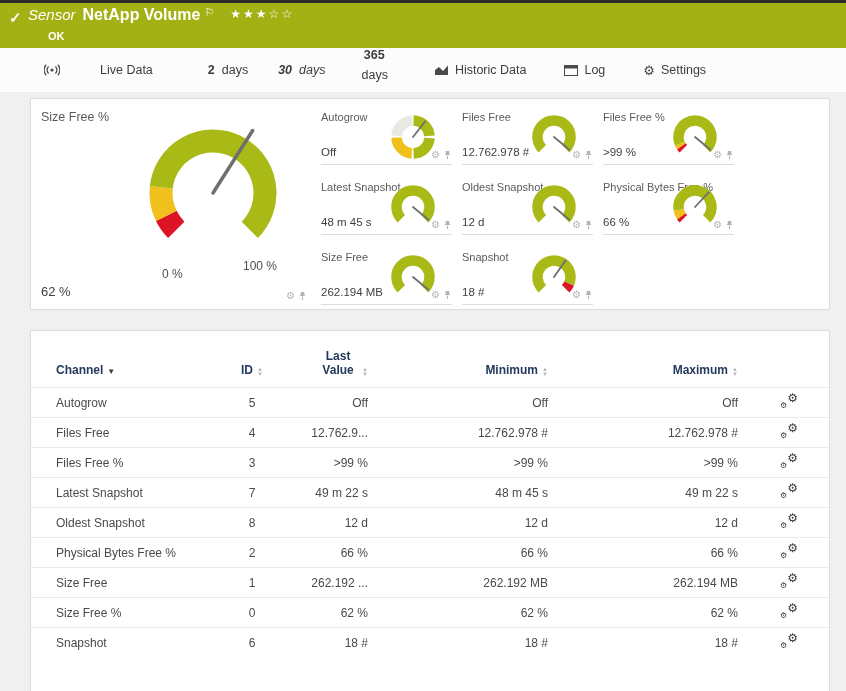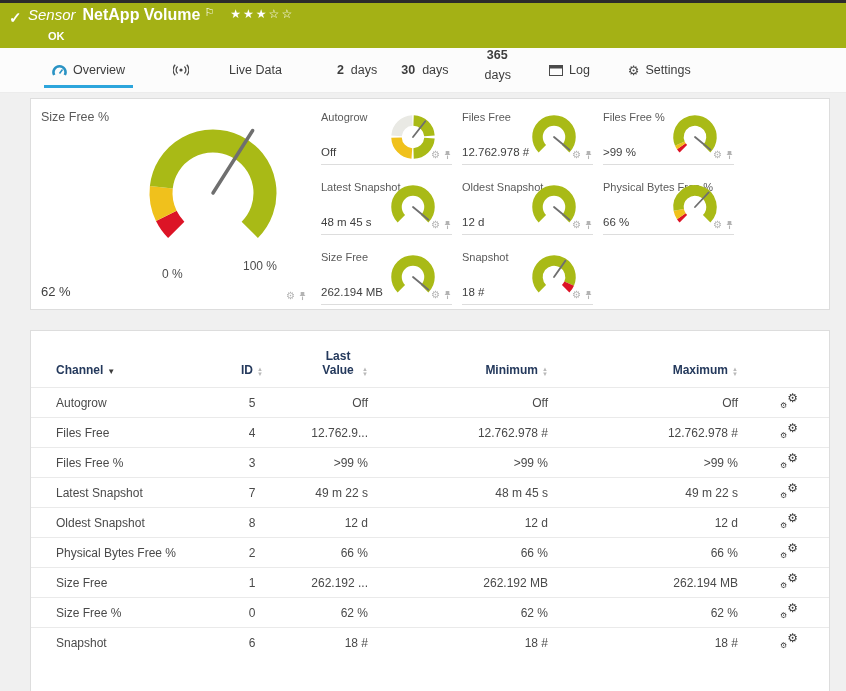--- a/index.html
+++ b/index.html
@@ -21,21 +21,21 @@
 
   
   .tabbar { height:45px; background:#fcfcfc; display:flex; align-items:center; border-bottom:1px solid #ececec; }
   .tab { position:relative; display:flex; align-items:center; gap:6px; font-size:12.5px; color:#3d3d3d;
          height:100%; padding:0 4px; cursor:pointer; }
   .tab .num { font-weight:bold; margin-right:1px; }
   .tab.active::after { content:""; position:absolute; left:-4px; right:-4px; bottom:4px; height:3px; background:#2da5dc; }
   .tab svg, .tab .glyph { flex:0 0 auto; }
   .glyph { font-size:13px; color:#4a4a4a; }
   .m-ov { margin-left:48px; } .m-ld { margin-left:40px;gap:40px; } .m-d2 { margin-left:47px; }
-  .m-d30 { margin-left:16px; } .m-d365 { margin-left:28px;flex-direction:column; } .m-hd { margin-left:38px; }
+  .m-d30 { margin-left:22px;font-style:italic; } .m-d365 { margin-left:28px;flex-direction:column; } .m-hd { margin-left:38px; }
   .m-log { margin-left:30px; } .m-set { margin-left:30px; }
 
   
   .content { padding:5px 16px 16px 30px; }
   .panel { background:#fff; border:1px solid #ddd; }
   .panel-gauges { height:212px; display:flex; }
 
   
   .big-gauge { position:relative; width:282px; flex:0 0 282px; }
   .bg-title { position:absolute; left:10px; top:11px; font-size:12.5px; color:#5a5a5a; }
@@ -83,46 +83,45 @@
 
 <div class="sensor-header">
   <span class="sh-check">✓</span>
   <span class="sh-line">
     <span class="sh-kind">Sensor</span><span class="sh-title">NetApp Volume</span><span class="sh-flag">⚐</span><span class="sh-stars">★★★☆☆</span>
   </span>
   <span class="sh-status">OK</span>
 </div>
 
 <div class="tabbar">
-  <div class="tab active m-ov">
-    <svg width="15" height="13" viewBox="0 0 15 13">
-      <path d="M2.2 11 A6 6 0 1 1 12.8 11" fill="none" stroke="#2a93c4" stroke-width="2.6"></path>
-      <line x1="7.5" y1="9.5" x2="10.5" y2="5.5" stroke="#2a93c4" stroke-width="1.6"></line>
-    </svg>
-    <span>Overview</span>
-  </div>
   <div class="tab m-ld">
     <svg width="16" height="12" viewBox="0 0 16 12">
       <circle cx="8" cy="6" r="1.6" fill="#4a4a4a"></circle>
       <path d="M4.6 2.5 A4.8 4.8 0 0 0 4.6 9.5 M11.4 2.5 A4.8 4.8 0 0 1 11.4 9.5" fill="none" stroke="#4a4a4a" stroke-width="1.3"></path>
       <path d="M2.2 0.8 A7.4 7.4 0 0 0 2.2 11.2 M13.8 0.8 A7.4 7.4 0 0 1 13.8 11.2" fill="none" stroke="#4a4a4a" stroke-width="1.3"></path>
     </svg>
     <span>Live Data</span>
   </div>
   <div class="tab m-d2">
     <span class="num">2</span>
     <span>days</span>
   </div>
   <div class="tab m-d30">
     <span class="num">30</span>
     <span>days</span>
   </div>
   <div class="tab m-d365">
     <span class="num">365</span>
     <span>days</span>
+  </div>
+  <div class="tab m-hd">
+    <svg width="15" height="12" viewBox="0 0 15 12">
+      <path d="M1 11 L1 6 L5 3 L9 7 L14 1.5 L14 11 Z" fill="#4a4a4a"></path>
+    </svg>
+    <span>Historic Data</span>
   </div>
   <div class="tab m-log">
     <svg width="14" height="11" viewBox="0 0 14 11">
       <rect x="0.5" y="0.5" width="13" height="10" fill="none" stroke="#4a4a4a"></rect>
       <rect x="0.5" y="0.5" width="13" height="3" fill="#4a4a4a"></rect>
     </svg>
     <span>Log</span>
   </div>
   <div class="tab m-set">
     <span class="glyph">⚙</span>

WORK REQUEST
Copy each line above exactly, with no images.

WRITTEN SOLUTION
--- a/index.html
+++ b/index.html
@@ -21,21 +21,21 @@
 
   
   .tabbar { height:45px; background:#fcfcfc; display:flex; align-items:center; border-bottom:1px solid #ececec; }
   .tab { position:relative; display:flex; align-items:center; gap:6px; font-size:12.5px; color:#3d3d3d;
          height:100%; padding:0 4px; cursor:pointer; }
   .tab .num { font-weight:bold; margin-right:1px; }
   .tab.active::after { content:""; position:absolute; left:-4px; right:-4px; bottom:4px; height:3px; background:#2da5dc; }
   .tab svg, .tab .glyph { flex:0 0 auto; }
   .glyph { font-size:13px; color:#4a4a4a; }
   .m-ov { margin-left:48px; } .m-ld { margin-left:40px;gap:40px; } .m-d2 { margin-left:47px; }
-  .m-d30 { margin-left:16px; } .m-d365 { margin-left:28px;flex-direction:column; } .m-hd { margin-left:38px; }
+  .m-d30 { margin-left:22px;font-style:italic; } .m-d365 { margin-left:28px;flex-direction:column; } .m-hd { margin-left:38px; }
   .m-log { margin-left:30px; } .m-set { margin-left:30px; }
 
   
   .content { padding:5px 16px 16px 30px; }
   .panel { background:#fff; border:1px solid #ddd; }
   .panel-gauges { height:212px; display:flex; }
 
   
   .big-gauge { position:relative; width:282px; flex:0 0 282px; }
   .bg-title { position:absolute; left:10px; top:11px; font-size:12.5px; color:#5a5a5a; }
@@ -83,46 +83,45 @@
 
 <div class="sensor-header">
   <span class="sh-check">✓</span>
   <span class="sh-line">
     <span class="sh-kind">Sensor</span><span class="sh-title">NetApp Volume</span><span class="sh-flag">⚐</span><span class="sh-stars">★★★☆☆</span>
   </span>
   <span class="sh-status">OK</span>
 </div>
 
 <div class="tabbar">
-  <div class="tab active m-ov">
-    <svg width="15" height="13" viewBox="0 0 15 13">
-      <path d="M2.2 11 A6 6 0 1 1 12.8 11" fill="none" stroke="#2a93c4" stroke-width="2.6"></path>
-      <line x1="7.5" y1="9.5" x2="10.5" y2="5.5" stroke="#2a93c4" stroke-width="1.6"></line>
-    </svg>
-    <span>Overview</span>
-  </div>
   <div class="tab m-ld">
     <svg width="16" height="12" viewBox="0 0 16 12">
       <circle cx="8" cy="6" r="1.6" fill="#4a4a4a"></circle>
       <path d="M4.6 2.5 A4.8 4.8 0 0 0 4.6 9.5 M11.4 2.5 A4.8 4.8 0 0 1 11.4 9.5" fill="none" stroke="#4a4a4a" stroke-width="1.3"></path>
       <path d="M2.2 0.8 A7.4 7.4 0 0 0 2.2 11.2 M13.8 0.8 A7.4 7.4 0 0 1 13.8 11.2" fill="none" stroke="#4a4a4a" stroke-width="1.3"></path>
     </svg>
     <span>Live Data</span>
   </div>
   <div class="tab m-d2">
     <span class="num">2</span>
     <span>days</span>
   </div>
   <div class="tab m-d30">
     <span class="num">30</span>
     <span>days</span>
   </div>
   <div class="tab m-d365">
     <span class="num">365</span>
     <span>days</span>
+  </div>
+  <div class="tab m-hd">
+    <svg width="15" height="12" viewBox="0 0 15 12">
+      <path d="M1 11 L1 6 L5 3 L9 7 L14 1.5 L14 11 Z" fill="#4a4a4a"></path>
+    </svg>
+    <span>Historic Data</span>
   </div>
   <div class="tab m-log">
     <svg width="14" height="11" viewBox="0 0 14 11">
       <rect x="0.5" y="0.5" width="13" height="10" fill="none" stroke="#4a4a4a"></rect>
       <rect x="0.5" y="0.5" width="13" height="3" fill="#4a4a4a"></rect>
     </svg>
     <span>Log</span>
   </div>
   <div class="tab m-set">
     <span class="glyph">⚙</span>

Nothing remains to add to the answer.